DATA LISTING below:

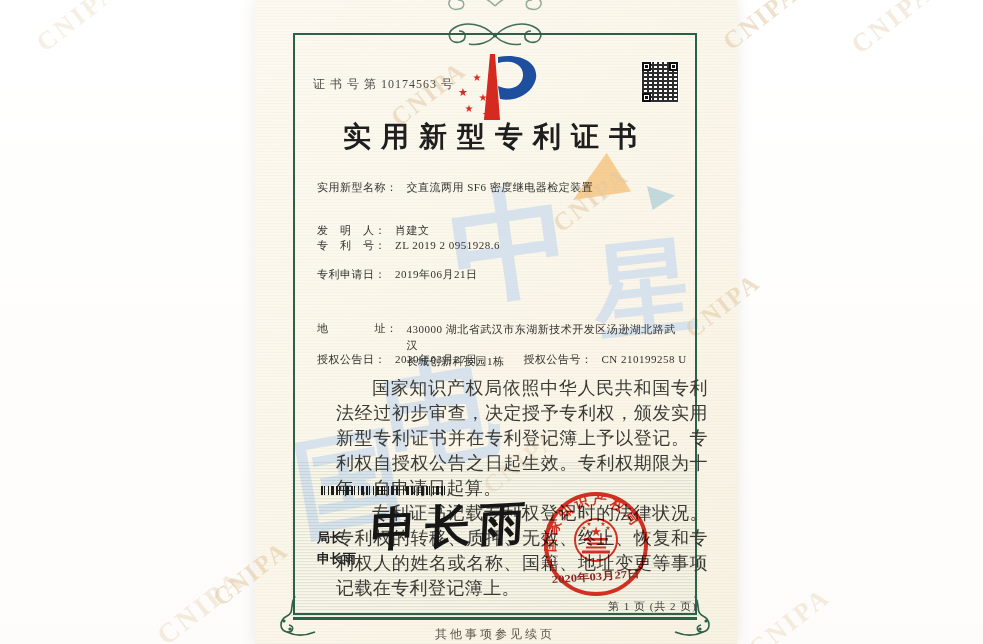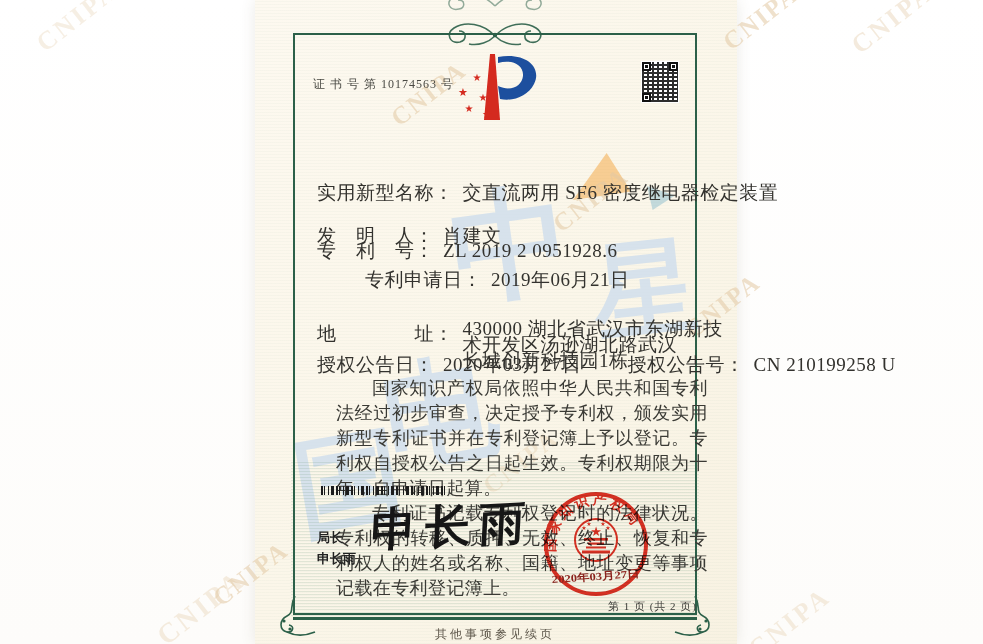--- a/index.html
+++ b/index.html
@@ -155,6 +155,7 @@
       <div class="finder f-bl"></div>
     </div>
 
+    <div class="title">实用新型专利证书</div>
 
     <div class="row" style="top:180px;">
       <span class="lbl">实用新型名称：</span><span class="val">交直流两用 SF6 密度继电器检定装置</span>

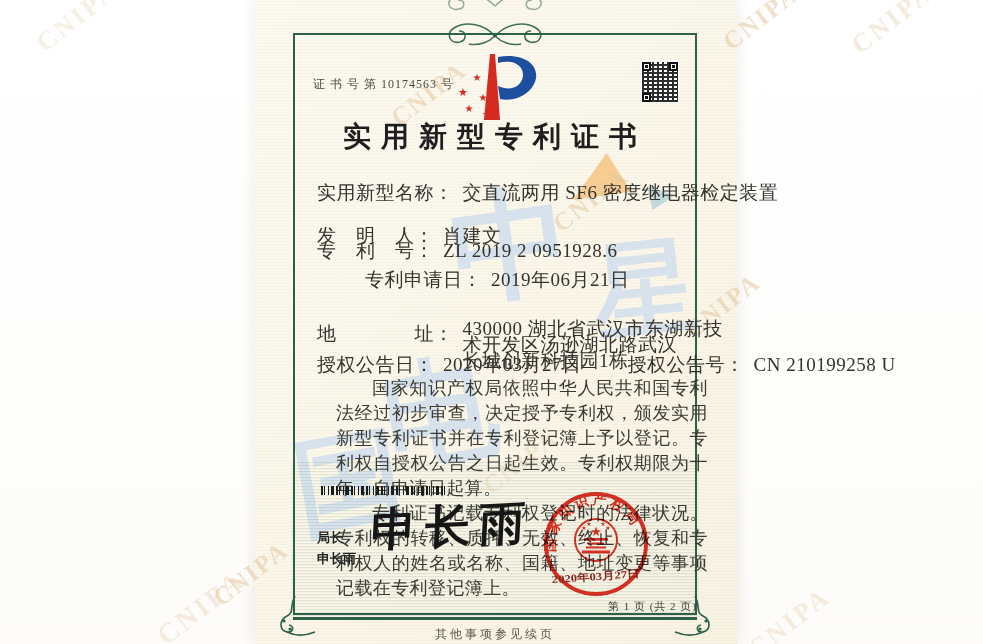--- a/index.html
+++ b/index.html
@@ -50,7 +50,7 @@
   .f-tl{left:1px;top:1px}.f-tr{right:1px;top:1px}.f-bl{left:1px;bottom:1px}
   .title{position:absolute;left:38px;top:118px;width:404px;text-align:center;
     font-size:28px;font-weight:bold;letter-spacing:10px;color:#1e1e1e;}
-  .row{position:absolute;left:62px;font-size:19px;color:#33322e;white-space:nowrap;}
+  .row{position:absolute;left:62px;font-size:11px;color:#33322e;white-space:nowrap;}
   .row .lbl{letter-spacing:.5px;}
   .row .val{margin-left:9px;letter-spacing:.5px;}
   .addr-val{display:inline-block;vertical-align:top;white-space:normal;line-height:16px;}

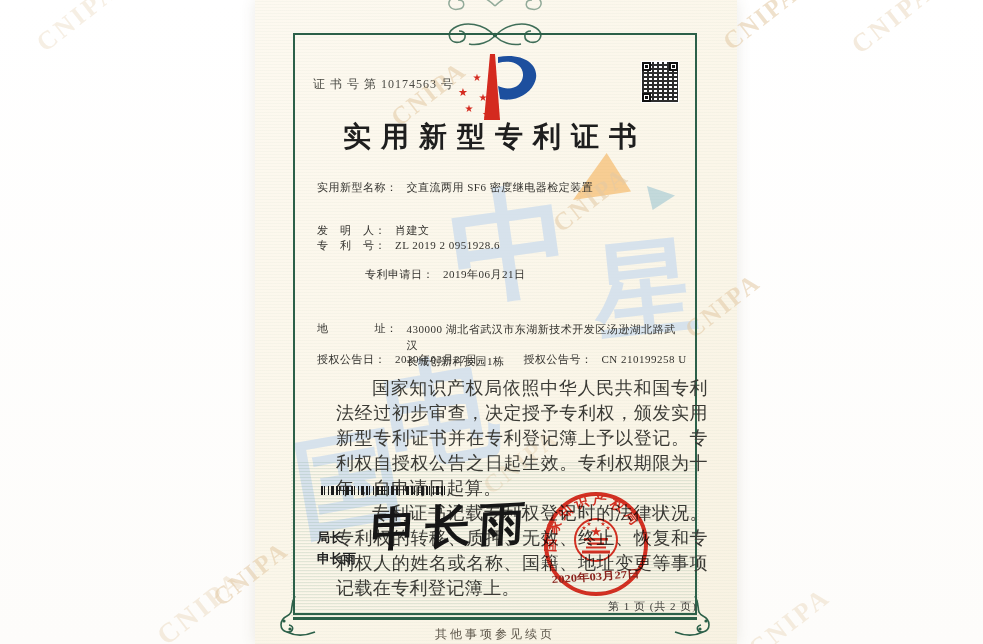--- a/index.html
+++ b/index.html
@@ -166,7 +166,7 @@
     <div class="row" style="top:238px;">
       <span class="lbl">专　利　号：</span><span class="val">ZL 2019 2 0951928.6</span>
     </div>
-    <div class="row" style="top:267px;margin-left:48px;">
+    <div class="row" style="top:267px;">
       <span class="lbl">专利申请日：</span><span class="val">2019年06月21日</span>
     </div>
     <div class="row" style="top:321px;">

End of DATA LISTING.
DATA LISTING below:

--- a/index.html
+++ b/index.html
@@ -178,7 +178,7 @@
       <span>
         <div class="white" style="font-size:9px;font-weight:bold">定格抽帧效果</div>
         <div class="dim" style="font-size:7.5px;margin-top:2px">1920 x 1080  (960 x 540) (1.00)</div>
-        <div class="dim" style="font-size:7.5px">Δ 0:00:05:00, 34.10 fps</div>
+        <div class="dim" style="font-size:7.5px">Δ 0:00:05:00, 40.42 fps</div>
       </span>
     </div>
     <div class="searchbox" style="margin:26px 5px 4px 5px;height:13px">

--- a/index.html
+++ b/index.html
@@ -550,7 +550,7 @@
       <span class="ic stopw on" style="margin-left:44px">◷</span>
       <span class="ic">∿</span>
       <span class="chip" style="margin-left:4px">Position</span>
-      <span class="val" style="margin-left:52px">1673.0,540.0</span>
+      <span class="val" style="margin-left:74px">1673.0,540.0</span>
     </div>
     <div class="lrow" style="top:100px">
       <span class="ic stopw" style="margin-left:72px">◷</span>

End of DATA LISTING.
DATA LISTING below:

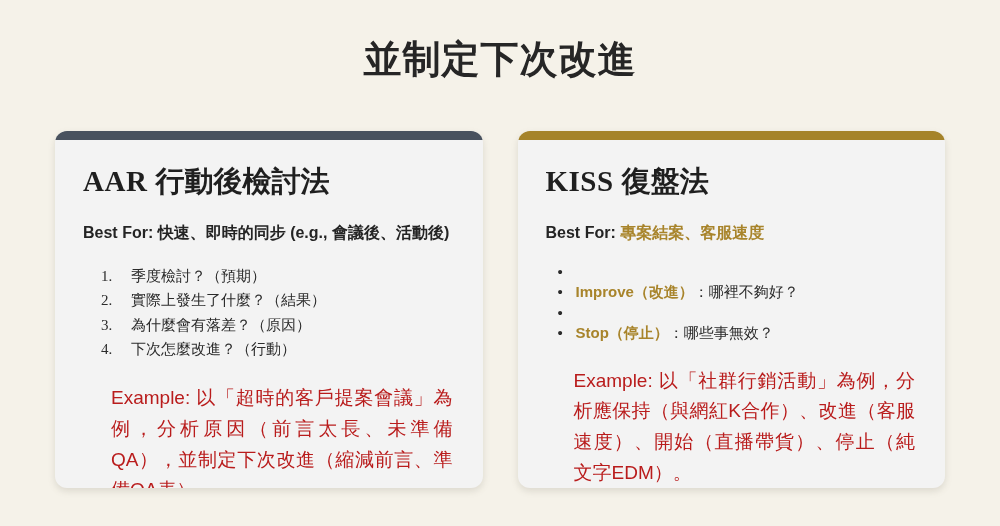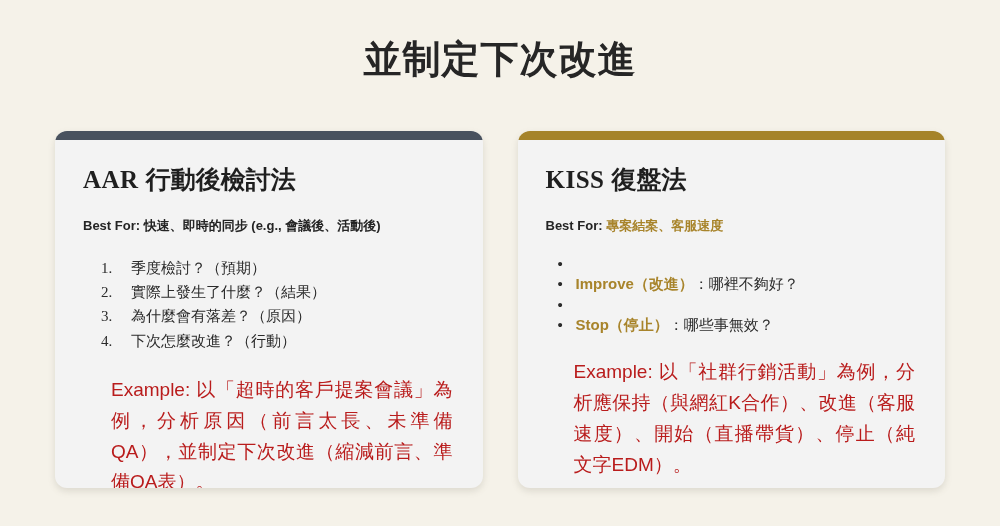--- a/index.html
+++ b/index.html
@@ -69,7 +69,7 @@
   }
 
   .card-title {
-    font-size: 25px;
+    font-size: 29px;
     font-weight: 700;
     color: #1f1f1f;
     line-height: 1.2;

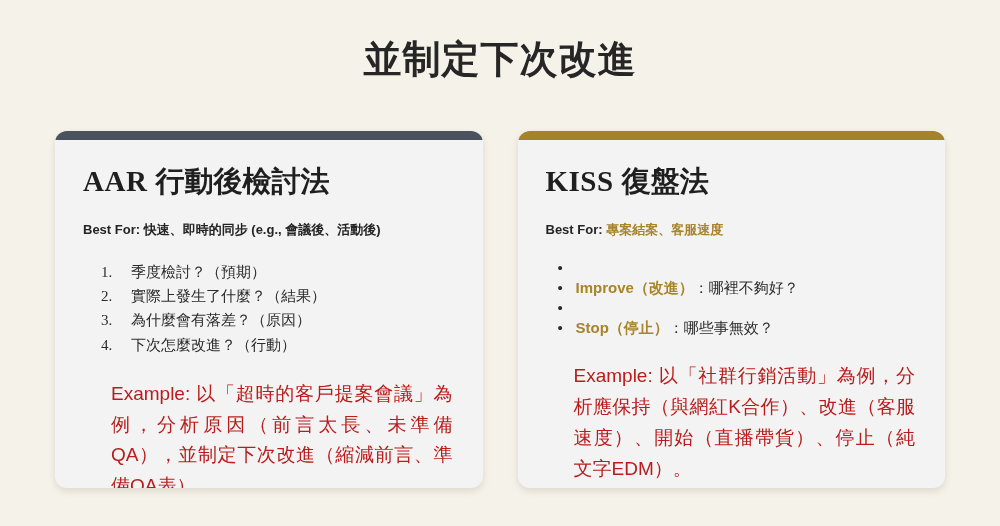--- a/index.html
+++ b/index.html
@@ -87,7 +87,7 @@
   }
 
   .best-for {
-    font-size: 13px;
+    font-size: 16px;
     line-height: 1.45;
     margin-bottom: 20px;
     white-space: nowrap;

End of DATA LISTING.

§ REQUIREMENT
From the records above, copy only the lines running from the line containing "-69,7 +69,7 @@" to the line containing "white-space: nowrap;", both ends included. Leave the pictures out.

§ RESPONSE TO THIS EXERCISE
@@ -69,7 +69,7 @@
   }
 
   .card-title {
-    font-size: 25px;
+    font-size: 29px;
     font-weight: 700;
     color: #1f1f1f;
     line-height: 1.2;

--- a/index.html
+++ b/index.html
@@ -87,7 +87,7 @@
   }
 
   .best-for {
-    font-size: 13px;
+    font-size: 16px;
     line-height: 1.45;
     margin-bottom: 20px;
     white-space: nowrap;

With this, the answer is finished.